Member of the Council of Representatives (Bahrain)
- In office 2018–2022
- Monarch: Hamad bin Isa Al Khalifa
- Prime Minister: Khalifa bin Salman Al Khalifa
- Preceded by: Osama Al-Khaja
- Constituency: 7th District, Capital Governorate

Personal details
- Born: Zainab Abdul Amir Khalil Ibrahim
- Party: Independent
- Occupation: Journalist

= Zainab Abdul Amir =

Bahraini politician and journalist

Zainab Abdul Amir Khalil Ibrahim (زينب عبد الأمير) is a Bahraini politician and journalist. On December 12, 2018, she was sworn in as a member of the Council of Representatives for the seventh district of the Capital Governorate.

==Education==
She holds a Master of Arts from Ahlia University, earned with a thesis on assessing press freedom after the National Action Charter of Bahrain.

==Career==
Abdul Amir worked as a Senior Media Specialist in the Public Relations Department of the Ministry of Works. She also worked as a journalist for the newspaper, Al Ayam.

==House of Representatives==
She entered politics in the 2014 Bahraini general election, running for the seventh district seat in the Capital Governorate and receiving 1092 votes for 16.97% in the first round. She lost the second round to Osama Al-Khaja, getting 1373 votes for 39.60%.

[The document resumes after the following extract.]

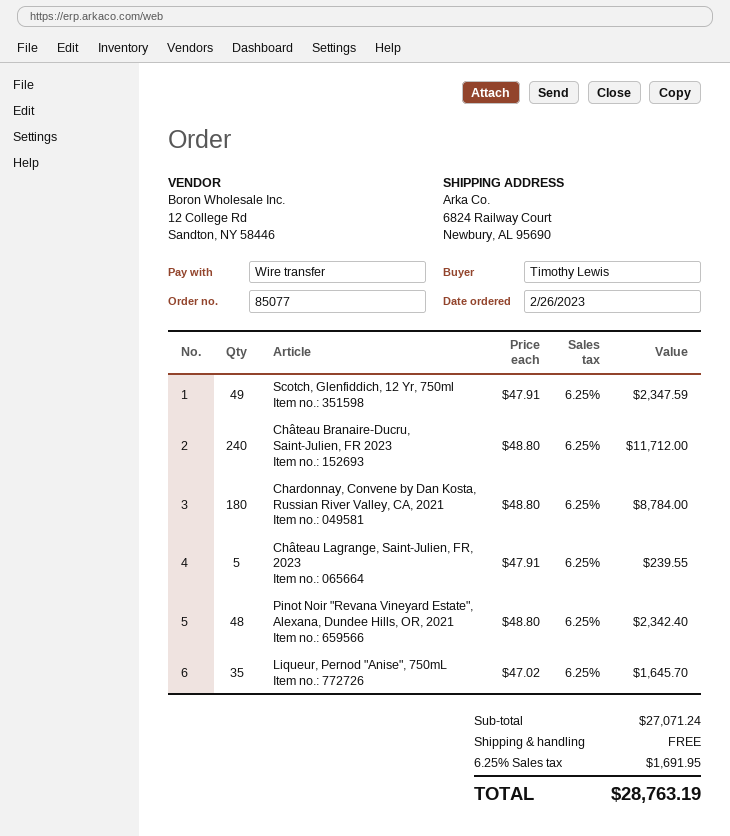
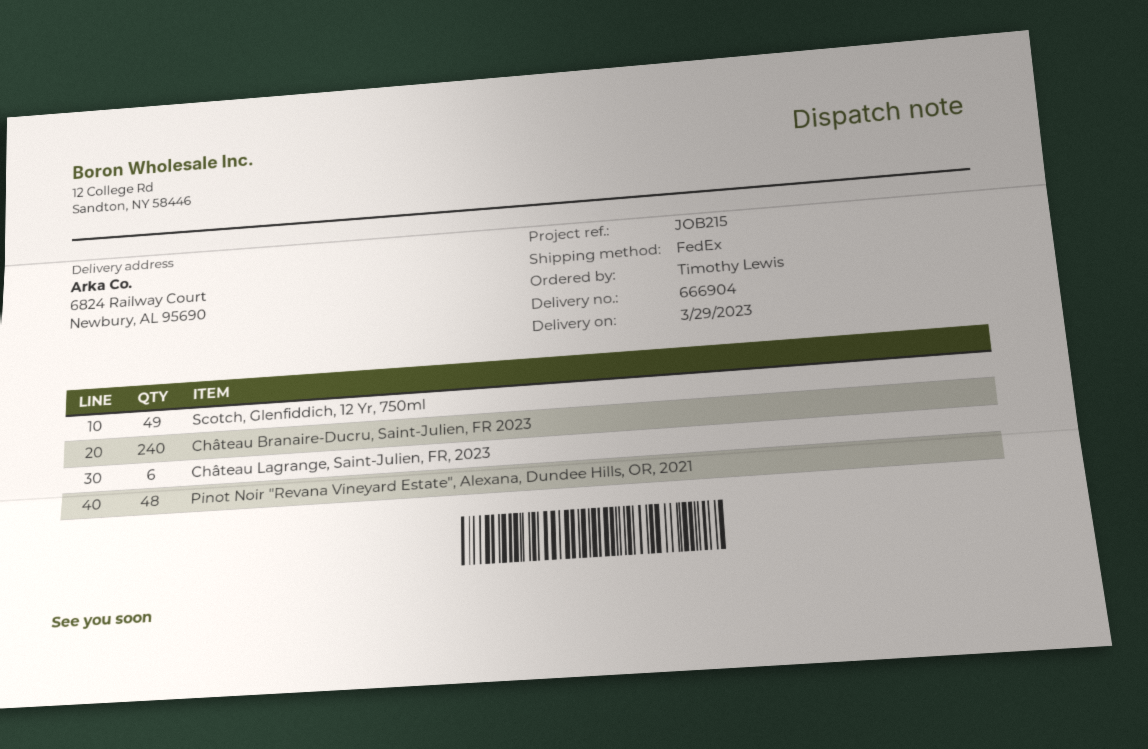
Chardonnay, Convene by Dan Kosta, Russian River Valley, CA, 2021: 180 -> none
Château Lagrange, Saint-Julien, FR, 2023: 5 -> 6
Liqueur, Pernod "Anise", 750mL: 35 -> none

She ran again in the same constituency in the 2018 Bahraini general election, followed by international media. Representatives of Agence France-Presse, Deutsche Presse-Agentur, and Alhurra attended the opening of her election headquarters. In the first round, on November 24, 2018, she won 2,945 votes, enough for 49.20%, just barely requiring a second round on December 1. She defeated Afaf al-Mousawi by winning 3,092 votes for 65.29% in the runoff, the first time in Bahrain that two women competed in a final contest.